*** DATASET ***

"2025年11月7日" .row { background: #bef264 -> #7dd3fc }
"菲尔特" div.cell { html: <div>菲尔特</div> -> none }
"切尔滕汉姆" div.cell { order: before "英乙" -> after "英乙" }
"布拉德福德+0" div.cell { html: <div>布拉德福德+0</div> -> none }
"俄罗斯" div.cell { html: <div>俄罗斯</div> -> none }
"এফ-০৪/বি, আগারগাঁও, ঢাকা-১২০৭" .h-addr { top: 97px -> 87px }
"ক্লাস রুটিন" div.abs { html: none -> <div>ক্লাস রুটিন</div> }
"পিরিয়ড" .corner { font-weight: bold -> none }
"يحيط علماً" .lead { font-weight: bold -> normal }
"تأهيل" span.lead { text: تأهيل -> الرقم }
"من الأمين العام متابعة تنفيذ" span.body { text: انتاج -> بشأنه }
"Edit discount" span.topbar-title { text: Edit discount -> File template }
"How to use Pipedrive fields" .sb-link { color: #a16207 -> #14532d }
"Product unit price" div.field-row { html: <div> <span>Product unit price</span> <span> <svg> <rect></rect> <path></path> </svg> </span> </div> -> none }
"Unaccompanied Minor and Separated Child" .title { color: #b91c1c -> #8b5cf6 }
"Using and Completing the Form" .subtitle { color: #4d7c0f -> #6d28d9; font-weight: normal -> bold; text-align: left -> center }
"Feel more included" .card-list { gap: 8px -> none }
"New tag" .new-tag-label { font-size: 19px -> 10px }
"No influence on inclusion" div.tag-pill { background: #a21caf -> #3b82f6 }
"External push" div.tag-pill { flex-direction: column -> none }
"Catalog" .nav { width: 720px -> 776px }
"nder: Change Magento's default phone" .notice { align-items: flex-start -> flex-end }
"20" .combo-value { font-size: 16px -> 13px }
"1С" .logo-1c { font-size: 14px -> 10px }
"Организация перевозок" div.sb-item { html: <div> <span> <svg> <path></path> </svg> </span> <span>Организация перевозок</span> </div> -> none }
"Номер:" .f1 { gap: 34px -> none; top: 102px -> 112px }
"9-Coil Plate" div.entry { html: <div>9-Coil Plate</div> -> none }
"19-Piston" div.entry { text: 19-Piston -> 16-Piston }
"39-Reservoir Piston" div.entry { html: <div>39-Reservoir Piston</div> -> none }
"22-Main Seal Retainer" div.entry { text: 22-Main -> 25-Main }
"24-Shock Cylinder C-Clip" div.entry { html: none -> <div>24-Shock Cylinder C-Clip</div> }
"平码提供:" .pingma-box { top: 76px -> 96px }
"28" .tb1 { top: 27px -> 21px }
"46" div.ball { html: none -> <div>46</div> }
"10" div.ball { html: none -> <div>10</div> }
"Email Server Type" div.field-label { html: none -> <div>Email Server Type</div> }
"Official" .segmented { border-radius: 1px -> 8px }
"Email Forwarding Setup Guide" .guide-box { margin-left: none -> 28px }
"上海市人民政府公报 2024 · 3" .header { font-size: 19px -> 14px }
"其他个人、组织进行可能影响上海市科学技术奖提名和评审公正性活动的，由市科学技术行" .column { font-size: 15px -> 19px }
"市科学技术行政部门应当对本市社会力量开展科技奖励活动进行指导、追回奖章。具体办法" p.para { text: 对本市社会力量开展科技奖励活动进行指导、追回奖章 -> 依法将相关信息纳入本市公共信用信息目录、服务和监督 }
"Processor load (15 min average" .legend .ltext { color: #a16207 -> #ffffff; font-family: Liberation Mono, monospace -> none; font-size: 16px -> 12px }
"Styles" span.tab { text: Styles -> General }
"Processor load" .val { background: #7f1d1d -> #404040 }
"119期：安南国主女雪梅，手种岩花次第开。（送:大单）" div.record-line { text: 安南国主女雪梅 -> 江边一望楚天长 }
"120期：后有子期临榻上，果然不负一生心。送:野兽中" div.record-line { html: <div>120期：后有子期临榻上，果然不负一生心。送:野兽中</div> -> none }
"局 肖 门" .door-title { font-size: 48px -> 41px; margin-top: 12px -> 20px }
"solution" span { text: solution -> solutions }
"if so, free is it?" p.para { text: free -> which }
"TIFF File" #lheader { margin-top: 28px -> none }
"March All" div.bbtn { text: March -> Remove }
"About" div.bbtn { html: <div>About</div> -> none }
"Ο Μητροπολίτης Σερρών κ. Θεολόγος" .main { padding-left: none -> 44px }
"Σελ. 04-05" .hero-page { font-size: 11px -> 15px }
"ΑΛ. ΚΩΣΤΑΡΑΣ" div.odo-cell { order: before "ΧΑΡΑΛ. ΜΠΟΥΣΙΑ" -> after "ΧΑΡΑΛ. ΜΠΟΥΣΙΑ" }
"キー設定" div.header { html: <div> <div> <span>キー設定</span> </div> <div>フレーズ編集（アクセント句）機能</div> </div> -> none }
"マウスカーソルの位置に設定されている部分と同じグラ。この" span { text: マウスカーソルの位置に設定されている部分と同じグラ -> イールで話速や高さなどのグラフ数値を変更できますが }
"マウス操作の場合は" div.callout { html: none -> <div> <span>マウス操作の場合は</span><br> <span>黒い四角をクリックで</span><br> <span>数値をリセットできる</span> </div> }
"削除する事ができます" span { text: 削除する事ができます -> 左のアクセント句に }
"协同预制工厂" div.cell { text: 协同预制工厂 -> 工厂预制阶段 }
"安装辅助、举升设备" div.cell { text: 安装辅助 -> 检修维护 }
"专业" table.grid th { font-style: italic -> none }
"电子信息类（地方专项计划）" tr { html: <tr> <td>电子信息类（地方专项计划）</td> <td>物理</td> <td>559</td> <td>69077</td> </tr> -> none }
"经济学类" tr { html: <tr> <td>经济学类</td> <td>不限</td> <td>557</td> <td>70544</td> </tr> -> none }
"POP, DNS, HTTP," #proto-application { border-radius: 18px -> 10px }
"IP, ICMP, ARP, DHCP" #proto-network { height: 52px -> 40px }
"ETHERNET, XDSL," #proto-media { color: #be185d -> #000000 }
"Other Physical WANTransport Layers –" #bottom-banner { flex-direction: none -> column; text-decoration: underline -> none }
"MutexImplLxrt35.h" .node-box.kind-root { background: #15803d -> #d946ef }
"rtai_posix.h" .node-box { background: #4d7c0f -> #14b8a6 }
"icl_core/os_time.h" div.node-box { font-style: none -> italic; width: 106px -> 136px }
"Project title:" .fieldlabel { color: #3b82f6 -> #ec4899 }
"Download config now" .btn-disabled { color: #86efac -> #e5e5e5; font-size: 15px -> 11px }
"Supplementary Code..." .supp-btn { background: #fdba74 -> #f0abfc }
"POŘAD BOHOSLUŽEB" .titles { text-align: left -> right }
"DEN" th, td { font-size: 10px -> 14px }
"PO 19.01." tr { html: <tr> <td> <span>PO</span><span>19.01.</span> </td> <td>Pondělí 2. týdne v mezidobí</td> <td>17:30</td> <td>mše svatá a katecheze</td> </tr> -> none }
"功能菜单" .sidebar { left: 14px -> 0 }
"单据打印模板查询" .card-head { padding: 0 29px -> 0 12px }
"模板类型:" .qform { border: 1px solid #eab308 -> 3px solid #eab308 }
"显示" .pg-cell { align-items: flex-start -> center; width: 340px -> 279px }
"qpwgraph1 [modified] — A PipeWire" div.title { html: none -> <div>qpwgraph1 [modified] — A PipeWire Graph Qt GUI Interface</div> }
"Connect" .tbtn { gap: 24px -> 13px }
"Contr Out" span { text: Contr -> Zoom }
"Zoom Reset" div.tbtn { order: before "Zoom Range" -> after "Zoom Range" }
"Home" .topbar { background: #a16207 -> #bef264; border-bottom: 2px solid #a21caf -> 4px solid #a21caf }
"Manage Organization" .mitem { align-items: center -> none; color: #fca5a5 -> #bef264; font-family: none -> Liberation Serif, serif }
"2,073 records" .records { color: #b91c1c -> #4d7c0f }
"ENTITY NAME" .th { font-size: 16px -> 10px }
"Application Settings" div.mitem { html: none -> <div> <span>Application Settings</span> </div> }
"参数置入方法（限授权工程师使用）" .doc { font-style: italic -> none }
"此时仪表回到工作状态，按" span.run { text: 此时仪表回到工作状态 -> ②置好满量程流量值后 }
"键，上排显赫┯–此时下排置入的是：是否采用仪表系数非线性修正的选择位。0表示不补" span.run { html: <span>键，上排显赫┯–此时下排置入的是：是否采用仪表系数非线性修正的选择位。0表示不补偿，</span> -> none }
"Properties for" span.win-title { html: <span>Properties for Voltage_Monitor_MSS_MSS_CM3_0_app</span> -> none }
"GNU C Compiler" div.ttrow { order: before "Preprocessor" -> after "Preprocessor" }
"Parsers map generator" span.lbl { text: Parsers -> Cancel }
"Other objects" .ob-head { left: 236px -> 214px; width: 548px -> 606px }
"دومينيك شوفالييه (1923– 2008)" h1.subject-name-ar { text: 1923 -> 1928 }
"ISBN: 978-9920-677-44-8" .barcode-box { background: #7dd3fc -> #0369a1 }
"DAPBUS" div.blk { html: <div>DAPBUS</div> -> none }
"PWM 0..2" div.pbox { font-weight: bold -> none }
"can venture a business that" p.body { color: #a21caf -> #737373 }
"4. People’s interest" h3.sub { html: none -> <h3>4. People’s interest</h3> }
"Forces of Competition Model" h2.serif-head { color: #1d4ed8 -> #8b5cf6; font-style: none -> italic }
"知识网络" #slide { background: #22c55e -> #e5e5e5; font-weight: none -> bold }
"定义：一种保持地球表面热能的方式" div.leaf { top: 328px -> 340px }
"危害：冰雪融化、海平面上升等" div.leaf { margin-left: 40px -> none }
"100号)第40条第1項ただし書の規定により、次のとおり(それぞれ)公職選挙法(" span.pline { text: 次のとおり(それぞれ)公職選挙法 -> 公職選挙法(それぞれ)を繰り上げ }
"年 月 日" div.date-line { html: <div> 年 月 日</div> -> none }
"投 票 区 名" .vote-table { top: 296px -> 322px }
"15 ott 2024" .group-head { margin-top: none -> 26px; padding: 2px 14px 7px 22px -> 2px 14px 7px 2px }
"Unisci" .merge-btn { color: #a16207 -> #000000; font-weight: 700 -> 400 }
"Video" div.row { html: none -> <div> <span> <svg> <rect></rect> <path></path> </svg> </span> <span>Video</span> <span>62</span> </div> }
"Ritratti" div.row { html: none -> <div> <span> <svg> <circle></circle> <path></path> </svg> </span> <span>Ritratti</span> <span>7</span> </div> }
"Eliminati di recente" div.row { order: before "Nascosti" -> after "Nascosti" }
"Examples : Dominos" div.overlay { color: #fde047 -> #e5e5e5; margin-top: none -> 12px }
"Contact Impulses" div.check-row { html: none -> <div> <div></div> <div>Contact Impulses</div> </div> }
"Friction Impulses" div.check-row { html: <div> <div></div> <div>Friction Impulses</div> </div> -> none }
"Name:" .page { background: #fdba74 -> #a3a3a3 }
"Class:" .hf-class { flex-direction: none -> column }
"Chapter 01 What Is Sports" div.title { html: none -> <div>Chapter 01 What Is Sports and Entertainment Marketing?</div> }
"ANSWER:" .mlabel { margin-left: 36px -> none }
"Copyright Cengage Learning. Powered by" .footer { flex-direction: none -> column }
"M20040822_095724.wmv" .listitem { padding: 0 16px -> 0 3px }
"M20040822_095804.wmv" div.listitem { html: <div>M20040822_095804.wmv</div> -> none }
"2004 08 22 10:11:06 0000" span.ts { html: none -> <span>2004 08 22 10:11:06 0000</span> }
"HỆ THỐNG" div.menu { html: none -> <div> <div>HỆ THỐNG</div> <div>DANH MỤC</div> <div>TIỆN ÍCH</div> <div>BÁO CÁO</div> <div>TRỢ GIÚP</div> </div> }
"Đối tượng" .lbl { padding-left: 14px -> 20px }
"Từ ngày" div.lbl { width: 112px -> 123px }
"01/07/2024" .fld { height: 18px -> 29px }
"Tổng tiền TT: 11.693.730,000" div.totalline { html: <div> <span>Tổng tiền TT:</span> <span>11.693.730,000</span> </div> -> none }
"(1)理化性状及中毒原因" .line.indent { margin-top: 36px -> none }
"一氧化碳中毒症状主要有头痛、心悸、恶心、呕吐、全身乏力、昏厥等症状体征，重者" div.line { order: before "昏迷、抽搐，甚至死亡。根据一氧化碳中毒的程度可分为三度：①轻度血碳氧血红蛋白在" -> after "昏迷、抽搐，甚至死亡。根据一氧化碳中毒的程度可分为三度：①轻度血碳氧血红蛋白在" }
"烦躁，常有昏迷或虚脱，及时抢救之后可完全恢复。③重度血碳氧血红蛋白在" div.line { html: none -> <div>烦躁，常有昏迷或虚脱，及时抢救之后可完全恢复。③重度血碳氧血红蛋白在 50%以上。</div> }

*** End of DATASET ***

Identify and extract each line of the listing that contains "weight".

# [RESULT OF THIS EXERCISE]
"পিরিয়ড" .corner { font-weight: bold -> none }
"يحيط علماً" .lead { font-weight: bold -> normal }
"Using and Completing the Form" .subtitle { color: #4d7c0f -> #6d28d9; font-weight: normal -> bold; text-align: left -> center }
"PWM 0..2" div.pbox { font-weight: bold -> none }
"知识网络" #slide { background: #22c55e -> #e5e5e5; font-weight: none -> bold }
"Unisci" .merge-btn { color: #a16207 -> #000000; font-weight: 700 -> 400 }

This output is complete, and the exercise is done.